BEGIN
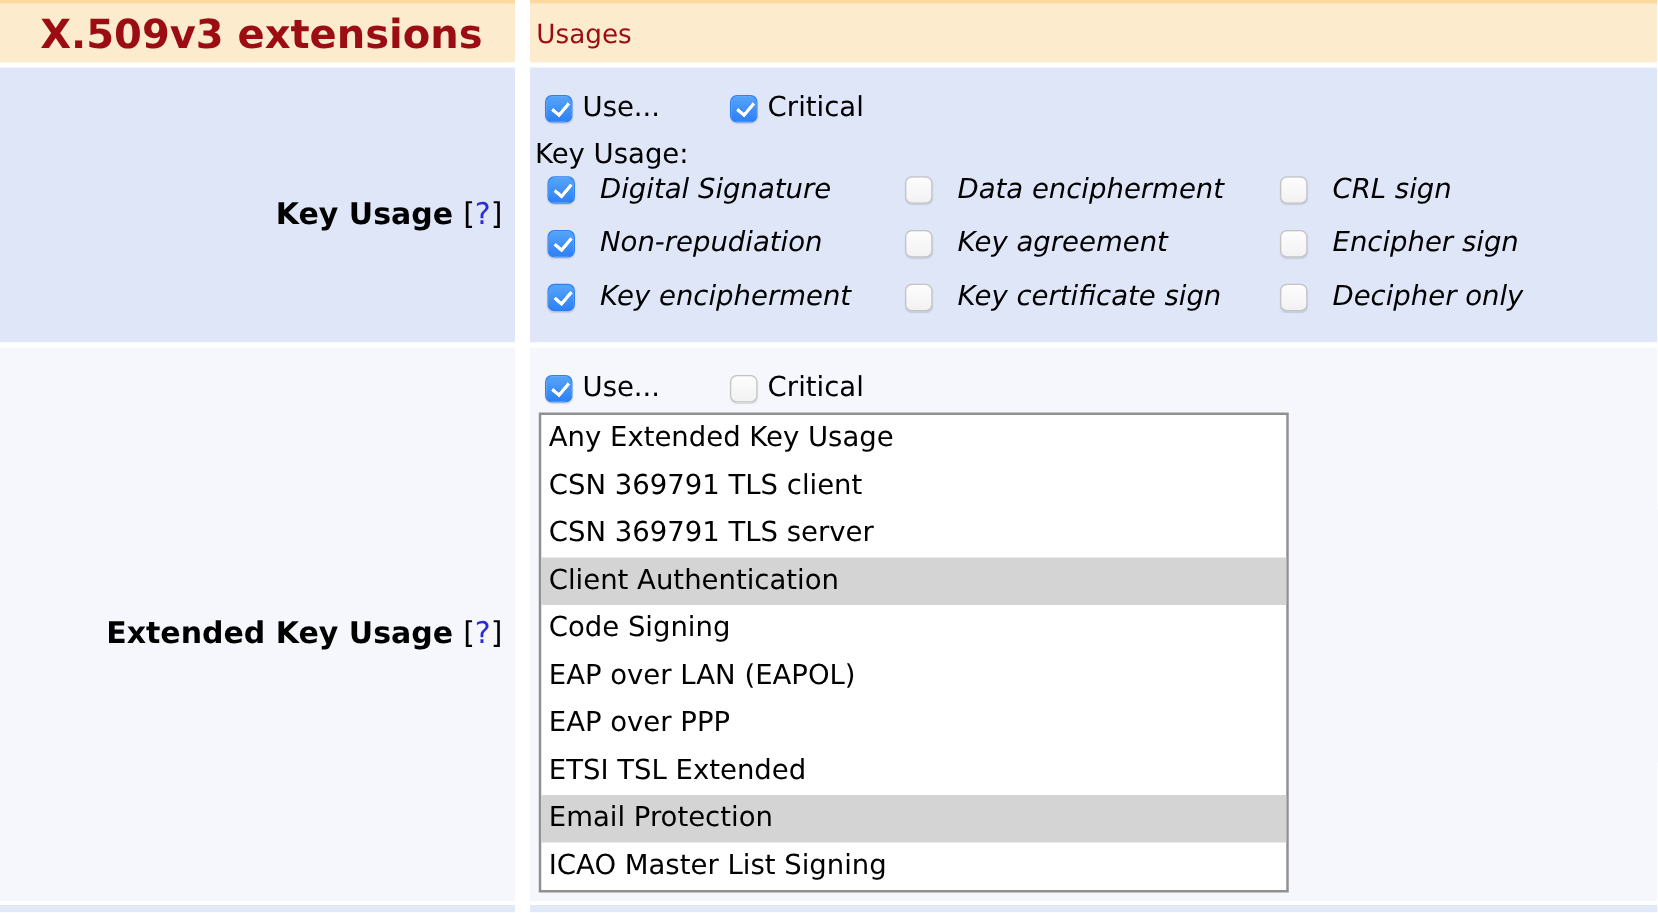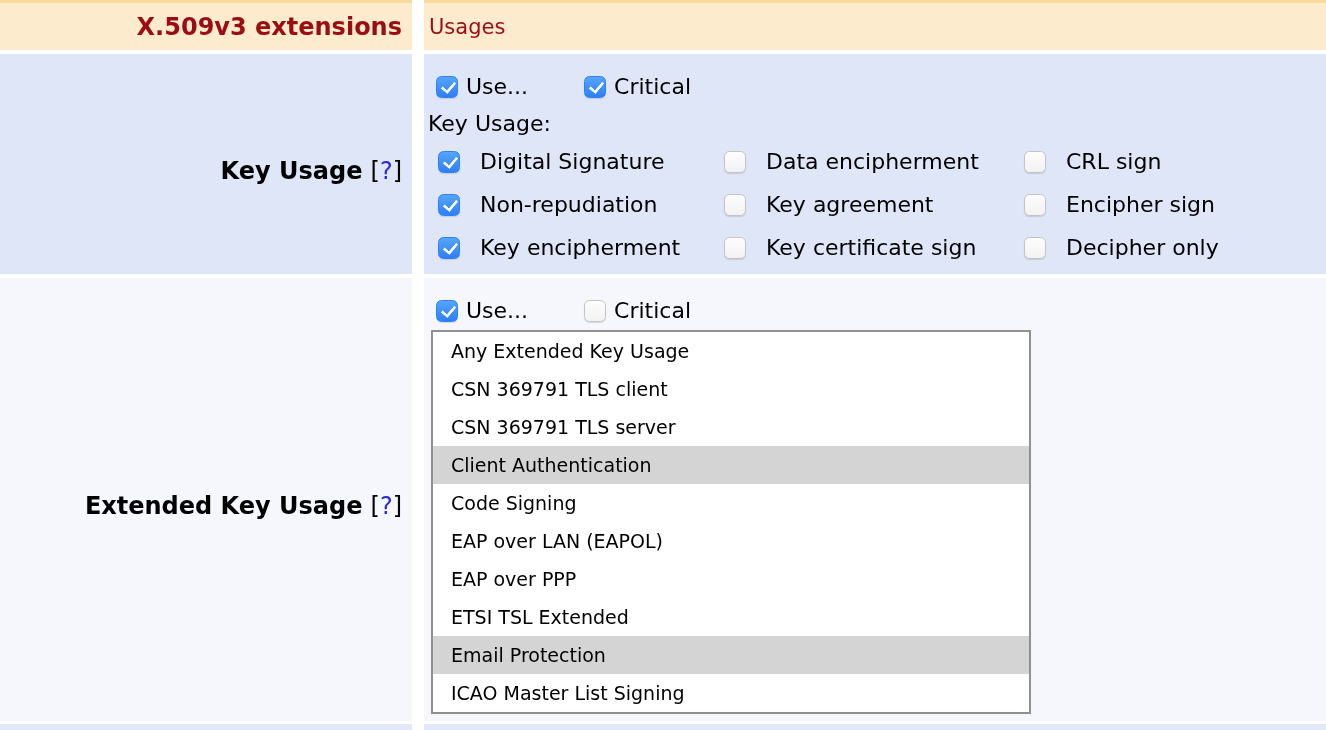--- a/index.html
+++ b/index.html
@@ -8,22 +8,22 @@
     display:grid;
     grid-template-columns:412px 12px 902px;
     grid-template-rows:3px 47px 4px 220px 4px 443px 3px 6px;
     background:#ffffff;
     font-family:"DejaVu Sans","Liberation Sans",sans-serif;
     color:#000;
     overflow:hidden;
   }
   .strip{background:var(--strip-bg,#fbd89b);}
   .hdr{background:var(--header-bg,#fcebcd);display:flex;align-items:center;}
-  .hdr-left{justify-content:flex-end;padding-right:10px;
-    font-weight:bold;font-size:24px;color:var(--header-text,#9b0d12);}
+  .hdr-left{justify-content:flex-end;padding-right:26px;
+    font-weight:bold;font-size:32px;color:var(--header-text,#9b0d12);}
   .hdr-right{padding-left:5px;font-size:21px;color:var(--header-text,#9b0d12);}
   .row-blue{background:var(--row-blue,#dee6f8);}
   .row-light{background:var(--row-light,#f5f7fd);}
   .row-bottom{background:var(--row-bottom,#e1e8f8);}
   .gapcell{background:#ffffff;}
 
   .label-cell{display:flex;justify-content:flex-end;align-items:center;
     padding:13px 10px 0 0;font-size:24px;line-height:30px;}
   .label-cell b{font-weight:bold;}
   .help{margin-left:8px;font-weight:normal;}
@@ -43,29 +43,29 @@
     transform:rotate(40deg);border-radius:1px;}
 
   .use-line{display:flex;align-items:flex-start;margin-left:8px;height:22px;}
   .cb-pair{display:flex;align-items:center;}
   .cb-pair .cb{margin-right:8px;}
   .cb-pair + .cb-pair{margin-left:56px;}
   .cb-label{font-size:22px;}
 
   .caption{margin:15px 0 0 0;font-size:22px;}
 
-  .ku-grid{display:grid;margin:13px 0 0 10px;
+  .ku-grid{display:grid;margin:3px 0 0 10px;
     grid-template-columns:22px 224px 22px 238px 22px auto;
-    column-gap:20px;row-gap:18px;align-items:center;}
+    column-gap:20px;row-gap:18px;align-items:center;font-style:italic;}
   .ku-grid .cb-label{white-space:nowrap;}
 
   
   .listbox{margin:10px 0 0 3px;width:600px;box-sizing:border-box;
     border:2px solid #909090;background:#fff;cursor:default;}
-  .lb-item{height:38px;line-height:38px;font-size:19px;padding-left:18px;
+  .lb-item{height:38px;line-height:38px;font-size:22px;padding-left:6px;
     white-space:nowrap;overflow:hidden;}
   .lb-item.selected{background:var(--selection-gray,#d4d4d4);}
 </style>
 </head>
 <body>
 
 <div class="page">
 
   <div class="strip"></div>
   <div class="gapcell"></div>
END
• TASK INSTRUCTIONS:
Determine how many lines in the listing hold the word "height". Give only that figure.

• EXPECTED ANSWER:
4